# Work order:
Return only the stretch of the material below that begins with the line containing "(167, 160) none" and ends with the line containing "[115,537,209,554] (required) ->", exactly; both of those lines belong to it.

# Data extracts:
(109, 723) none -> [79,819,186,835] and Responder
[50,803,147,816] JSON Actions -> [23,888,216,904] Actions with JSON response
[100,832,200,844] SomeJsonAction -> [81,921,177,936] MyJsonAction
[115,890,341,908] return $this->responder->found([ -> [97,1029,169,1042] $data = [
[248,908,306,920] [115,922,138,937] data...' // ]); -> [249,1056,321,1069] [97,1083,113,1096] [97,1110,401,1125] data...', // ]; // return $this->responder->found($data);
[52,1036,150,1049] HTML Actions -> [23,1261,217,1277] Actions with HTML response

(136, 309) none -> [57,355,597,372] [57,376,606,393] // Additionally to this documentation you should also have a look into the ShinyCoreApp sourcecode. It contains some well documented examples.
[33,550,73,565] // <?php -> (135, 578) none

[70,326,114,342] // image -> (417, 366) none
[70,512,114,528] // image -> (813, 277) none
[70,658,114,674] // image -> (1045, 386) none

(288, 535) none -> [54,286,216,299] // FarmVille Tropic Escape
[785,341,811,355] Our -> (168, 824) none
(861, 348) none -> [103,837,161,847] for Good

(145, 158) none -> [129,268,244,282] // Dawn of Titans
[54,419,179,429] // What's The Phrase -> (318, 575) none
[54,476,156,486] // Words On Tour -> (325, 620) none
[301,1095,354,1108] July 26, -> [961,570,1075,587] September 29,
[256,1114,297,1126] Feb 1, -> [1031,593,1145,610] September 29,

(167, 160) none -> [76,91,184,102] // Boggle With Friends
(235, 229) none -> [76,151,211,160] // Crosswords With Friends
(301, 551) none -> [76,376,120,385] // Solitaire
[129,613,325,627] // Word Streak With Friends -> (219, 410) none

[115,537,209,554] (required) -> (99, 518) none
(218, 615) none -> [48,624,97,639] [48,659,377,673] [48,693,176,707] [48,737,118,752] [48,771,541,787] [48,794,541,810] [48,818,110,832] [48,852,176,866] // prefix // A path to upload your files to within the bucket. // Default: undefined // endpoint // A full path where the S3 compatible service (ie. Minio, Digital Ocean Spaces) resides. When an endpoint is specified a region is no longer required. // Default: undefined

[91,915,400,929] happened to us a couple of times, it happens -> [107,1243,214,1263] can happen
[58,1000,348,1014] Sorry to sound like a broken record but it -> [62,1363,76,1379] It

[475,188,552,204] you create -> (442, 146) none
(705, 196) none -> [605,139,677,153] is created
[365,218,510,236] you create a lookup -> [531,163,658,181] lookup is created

# The completed task:
(167, 160) none -> [76,91,184,102] // Boggle With Friends
(235, 229) none -> [76,151,211,160] // Crosswords With Friends
(301, 551) none -> [76,376,120,385] // Solitaire
[129,613,325,627] // Word Streak With Friends -> (219, 410) none

[115,537,209,554] (required) -> (99, 518) none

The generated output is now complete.